You know her as the founder of The Junior League.  And it’s a remarkable story.  At 19, a young New York debutante, daughter of one of the richest men in America, mobilizes a group of 80 other young women, hence the name “Junior” League, to work to improve child health, nutrition and literacy among poor immigrants living on the Lower East Side of Manhattan.

According to Wikipedia, “As word of the work of the young Junior League women in New York spread, women throughout the country and beyond formed Junior Leagues in their communities.  In time, Leagues would expand their efforts beyond settlement house work to respond to the social, health and educational issues of their respective communities.  In 1921, approximately 30 Leagues banded together to form the Association of Junior Leagues of America to provide support to one another.  With the creation of the Association, it was Mary that insisted that although it was important for all Leagues to learn from one another and share best practices, each League was ultimately beholden to their respective community and should thus function to serve that community’s needs.”

You also know how the story ends: The Junior League goes on to become one of the most successful women’s volunteer organizations in the world, with 292 individual Leagues and 160,000 members in four continents.
That’s all true…but there’s more to her story than that.

At 27, after her father’s death, she takes over management of her family’s estate, now a National Historic Landmark, becoming in the process an accomplished farmer and a life-long advocate of farming co-operatives.

At 29, she marries for love but becomes a young widow at 41 when her husband – the athlete and sculptor Charles Cary Rumsey – is killed in a car accident, leaving her with three young children.

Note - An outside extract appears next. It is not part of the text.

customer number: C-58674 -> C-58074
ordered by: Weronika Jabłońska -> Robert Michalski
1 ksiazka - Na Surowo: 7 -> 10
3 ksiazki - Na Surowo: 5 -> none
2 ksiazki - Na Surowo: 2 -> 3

At 47, defying her family’s political tradition, she publicly joins the Democratic Party, a move significant enough at the time that The New York Times memorializes it as an important political news story of the day.

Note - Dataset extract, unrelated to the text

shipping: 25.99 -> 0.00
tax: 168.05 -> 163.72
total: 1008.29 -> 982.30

At 53, President Franklin D. Roosevelt appoints her to chair the first government consumer rights group, the Consumer Advisory Board (CAB) of the National Recovery Administration (NRA), and she goes on to promote the formation of consumer groups across the country.  In that role, she is one of the highest-ranking women in the administration.

And less than a year later, she dies of injuries suffered in a horseback-riding accident.  A superb horsewoman throughout her life, Mary Harriman died young from injuries that today would not likely have proven fatal.

At her memorial service, a year later at the New York Junior League headquarters in Manhattan, political, civic and philanthropic leaders came to pay tribute.  Eleanor Roosevelt, a friend of decades and a colleague in the earliest days of The League, said, “She helped all those she came in contact with who needed her assistance.”

Which is not a bad way to be remembered.

So Happy Birthday, Mary – your work lives on.